Saturday, January 5, 2013

On The Mend



So, Ive started my Zoloft, but unlike Xanax, or Valium, Zoloft doesn't give you instant gratification, its not like you pop the pill, and you're OCD free an hour later, Zoloft can up to 6 weeks to have even built up in your system enough to start to make any difference. Which means for the first month and a half, there was nothing. This was frustrating, because here I was ready to be "all better" but thats not how it works, even after the 6 weeks, its still you working and fixing and pushing to get past any urges. 
And before I forget, you also have to titrate up on Zoloft, which means you go from 25 mg, to 50 mg, to 75 mg, to 100 mg, to 125 mg, to 150 mg, to 175 mg, to 200 mg which fills up your 6 week waiting, because you're so busy trying to figure out how much to take and if its actually doing anything to notice that after all those weeks you've FINALLY made it to 200mg ( the "Norm" dose for OCD). Now let me also remind you that over these weekly titrates you get to deal with the fun side effects which thankfully I didn't have until I reached 200mg. This found my laying in my bed at 2am crying from nausea-- but hey once I threw up I felt so much better :p Now this blog isn't meant to scare anyone out of taking medication from being scared of side effects, because honestly one night of nausea has nothing on giving me a new lease on life!

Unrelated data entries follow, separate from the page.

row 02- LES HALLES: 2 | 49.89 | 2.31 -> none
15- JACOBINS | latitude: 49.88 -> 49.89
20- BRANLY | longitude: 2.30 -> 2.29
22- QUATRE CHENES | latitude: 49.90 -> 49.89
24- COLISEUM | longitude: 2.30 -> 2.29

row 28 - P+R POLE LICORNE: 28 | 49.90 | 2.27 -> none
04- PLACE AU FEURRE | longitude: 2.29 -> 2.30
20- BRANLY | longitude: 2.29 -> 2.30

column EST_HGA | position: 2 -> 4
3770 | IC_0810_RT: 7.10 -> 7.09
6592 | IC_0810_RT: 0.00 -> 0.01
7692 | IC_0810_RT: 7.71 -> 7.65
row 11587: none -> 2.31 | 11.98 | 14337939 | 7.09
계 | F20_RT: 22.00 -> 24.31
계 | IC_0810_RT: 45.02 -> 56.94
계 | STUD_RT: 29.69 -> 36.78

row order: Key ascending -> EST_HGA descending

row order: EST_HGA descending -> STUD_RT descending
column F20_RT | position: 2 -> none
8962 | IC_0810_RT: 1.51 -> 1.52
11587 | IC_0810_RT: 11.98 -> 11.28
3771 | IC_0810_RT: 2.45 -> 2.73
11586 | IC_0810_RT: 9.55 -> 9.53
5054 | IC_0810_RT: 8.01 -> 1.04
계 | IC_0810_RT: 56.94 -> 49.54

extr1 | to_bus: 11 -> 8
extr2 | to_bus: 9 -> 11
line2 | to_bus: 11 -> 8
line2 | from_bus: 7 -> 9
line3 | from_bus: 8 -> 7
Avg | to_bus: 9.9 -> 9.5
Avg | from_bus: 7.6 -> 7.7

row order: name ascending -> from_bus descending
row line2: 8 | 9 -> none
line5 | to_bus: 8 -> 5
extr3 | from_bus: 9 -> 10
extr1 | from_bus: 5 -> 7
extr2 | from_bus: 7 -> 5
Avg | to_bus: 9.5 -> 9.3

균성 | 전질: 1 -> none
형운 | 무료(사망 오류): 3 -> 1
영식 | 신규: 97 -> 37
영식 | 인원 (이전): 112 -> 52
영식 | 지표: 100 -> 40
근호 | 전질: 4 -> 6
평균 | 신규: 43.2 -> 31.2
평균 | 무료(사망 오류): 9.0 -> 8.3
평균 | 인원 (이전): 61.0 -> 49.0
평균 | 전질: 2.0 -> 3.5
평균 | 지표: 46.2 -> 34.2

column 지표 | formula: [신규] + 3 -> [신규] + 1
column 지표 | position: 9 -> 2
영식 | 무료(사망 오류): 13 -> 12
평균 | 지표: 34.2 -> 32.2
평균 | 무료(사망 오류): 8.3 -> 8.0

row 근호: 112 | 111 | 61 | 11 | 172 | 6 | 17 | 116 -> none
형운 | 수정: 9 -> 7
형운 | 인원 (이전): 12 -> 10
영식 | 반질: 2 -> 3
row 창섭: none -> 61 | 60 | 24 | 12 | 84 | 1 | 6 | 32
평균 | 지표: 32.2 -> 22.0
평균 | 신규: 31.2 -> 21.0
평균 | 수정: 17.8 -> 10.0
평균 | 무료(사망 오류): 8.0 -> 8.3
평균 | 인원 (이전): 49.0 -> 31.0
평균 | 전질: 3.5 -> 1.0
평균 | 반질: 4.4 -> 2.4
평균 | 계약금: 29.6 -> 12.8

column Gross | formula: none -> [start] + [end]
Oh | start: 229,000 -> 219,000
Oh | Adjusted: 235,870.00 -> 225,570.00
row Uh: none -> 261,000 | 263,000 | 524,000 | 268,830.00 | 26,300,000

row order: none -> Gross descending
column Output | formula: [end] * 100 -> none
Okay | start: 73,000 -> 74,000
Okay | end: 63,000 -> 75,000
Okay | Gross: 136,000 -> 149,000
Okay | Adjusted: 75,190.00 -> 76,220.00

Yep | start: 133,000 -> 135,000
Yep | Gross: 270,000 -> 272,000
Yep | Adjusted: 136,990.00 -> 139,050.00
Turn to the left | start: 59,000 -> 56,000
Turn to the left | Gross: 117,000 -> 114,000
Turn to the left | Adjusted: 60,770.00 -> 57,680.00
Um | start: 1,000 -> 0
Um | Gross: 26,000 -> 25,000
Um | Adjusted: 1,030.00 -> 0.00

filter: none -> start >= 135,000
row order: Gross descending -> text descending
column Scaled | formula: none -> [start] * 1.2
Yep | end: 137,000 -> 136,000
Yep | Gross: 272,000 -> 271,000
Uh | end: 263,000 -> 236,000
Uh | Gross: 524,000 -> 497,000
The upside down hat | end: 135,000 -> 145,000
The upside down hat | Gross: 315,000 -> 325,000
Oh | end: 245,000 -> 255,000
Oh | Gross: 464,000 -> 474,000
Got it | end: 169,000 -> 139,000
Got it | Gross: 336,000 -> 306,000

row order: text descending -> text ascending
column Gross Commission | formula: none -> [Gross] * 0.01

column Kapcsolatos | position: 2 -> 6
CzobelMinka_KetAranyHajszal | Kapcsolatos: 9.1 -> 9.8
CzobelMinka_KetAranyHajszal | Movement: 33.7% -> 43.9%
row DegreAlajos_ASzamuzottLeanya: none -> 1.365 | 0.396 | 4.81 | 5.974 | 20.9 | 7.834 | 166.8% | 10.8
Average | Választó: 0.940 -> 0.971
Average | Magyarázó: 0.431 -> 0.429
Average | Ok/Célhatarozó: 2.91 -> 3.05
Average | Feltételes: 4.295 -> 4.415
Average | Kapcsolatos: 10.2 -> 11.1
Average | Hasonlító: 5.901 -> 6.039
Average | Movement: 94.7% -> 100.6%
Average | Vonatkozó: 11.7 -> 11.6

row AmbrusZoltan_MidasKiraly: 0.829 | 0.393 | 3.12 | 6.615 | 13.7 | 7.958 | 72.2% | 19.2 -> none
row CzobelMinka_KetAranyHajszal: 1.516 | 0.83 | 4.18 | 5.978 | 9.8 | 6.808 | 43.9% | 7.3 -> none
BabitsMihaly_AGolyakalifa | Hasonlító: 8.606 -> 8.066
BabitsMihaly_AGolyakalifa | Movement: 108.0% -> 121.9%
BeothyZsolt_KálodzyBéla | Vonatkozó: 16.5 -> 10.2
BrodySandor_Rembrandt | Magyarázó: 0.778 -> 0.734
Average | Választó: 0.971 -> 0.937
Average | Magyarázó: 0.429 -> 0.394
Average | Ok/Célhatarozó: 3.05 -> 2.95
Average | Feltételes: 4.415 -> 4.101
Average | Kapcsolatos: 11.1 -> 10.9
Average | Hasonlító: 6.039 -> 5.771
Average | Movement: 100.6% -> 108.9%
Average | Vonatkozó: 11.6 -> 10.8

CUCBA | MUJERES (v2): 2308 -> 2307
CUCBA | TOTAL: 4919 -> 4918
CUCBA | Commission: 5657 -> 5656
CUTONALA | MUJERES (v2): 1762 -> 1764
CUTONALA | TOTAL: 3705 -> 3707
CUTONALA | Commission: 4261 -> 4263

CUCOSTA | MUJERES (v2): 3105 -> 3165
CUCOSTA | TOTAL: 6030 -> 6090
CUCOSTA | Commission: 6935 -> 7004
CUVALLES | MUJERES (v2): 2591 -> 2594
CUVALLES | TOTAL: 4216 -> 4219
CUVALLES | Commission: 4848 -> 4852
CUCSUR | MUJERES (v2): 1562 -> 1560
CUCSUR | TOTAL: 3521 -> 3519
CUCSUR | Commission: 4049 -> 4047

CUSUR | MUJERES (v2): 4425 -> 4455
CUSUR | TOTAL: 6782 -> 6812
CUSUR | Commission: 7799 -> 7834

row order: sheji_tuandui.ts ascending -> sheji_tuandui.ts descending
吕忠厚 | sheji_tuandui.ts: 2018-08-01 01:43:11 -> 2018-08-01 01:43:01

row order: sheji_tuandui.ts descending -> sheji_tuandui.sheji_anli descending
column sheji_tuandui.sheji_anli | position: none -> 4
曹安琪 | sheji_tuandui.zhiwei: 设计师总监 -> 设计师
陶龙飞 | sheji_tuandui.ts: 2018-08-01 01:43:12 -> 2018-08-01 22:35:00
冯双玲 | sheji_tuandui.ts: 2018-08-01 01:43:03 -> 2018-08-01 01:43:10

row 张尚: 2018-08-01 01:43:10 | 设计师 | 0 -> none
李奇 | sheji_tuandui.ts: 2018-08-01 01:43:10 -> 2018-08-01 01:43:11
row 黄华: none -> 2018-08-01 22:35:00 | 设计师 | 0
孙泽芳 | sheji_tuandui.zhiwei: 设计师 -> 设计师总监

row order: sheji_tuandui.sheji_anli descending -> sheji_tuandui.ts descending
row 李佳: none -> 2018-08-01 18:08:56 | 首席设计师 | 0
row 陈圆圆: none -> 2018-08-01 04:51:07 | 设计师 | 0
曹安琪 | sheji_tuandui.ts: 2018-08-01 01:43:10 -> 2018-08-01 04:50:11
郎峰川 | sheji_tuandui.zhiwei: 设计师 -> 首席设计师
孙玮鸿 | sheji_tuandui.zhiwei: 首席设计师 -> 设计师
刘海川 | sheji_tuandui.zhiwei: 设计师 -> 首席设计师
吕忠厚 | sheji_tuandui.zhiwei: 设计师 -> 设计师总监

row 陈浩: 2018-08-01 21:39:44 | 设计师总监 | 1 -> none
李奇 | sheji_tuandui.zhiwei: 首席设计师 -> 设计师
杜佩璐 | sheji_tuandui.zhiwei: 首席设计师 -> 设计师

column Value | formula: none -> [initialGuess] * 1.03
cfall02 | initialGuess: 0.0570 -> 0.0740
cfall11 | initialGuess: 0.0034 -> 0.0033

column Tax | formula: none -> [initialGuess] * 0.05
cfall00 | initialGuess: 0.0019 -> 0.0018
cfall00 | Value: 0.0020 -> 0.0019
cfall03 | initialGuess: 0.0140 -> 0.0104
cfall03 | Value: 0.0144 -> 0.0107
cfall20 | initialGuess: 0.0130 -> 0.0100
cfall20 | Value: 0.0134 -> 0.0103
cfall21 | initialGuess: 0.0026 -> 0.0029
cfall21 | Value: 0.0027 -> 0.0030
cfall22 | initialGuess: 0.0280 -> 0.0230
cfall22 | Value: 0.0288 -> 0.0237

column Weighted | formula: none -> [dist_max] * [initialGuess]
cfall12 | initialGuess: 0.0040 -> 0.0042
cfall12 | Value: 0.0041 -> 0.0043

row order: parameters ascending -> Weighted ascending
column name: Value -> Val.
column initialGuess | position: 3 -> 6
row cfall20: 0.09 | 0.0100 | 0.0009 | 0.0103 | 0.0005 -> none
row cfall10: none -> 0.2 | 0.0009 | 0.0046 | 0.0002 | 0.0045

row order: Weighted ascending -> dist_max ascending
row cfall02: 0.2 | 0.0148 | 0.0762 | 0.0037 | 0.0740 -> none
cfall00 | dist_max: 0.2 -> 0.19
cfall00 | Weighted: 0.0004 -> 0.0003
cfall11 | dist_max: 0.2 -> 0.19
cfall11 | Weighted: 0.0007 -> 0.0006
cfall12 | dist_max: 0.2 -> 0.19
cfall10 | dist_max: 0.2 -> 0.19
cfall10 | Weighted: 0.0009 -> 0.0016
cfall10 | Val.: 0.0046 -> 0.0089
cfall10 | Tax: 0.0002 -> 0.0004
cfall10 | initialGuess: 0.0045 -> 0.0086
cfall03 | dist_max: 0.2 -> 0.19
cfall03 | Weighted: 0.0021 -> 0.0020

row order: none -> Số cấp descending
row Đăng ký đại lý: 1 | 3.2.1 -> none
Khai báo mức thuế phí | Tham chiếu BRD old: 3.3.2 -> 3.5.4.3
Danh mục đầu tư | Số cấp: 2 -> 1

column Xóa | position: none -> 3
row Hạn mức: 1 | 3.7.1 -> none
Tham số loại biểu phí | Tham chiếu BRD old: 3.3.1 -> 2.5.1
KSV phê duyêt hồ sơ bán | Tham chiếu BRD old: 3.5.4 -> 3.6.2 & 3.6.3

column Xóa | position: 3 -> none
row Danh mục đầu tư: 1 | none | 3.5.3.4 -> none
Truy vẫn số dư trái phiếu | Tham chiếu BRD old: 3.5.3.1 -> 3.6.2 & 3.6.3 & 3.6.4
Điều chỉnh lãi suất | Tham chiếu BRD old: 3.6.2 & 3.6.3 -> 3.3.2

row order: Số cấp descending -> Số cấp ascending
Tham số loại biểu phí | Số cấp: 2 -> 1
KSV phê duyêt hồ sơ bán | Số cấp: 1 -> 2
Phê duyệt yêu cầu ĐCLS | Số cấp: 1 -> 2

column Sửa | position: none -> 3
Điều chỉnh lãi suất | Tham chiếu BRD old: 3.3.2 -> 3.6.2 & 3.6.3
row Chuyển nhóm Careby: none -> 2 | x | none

One thing I was reminded over and over was that the medication does not fix everything, I have to work on myself. When someone pushed into me at the mall, I had to control myself from freaking out, if my fork touched the table-- too bad, I had to use it anyway, when I met someone professionally, that handshake was a necessity. These may seem like mere everyday things, and before they would have been to me as well, but at that point they were HUGE obstacles. 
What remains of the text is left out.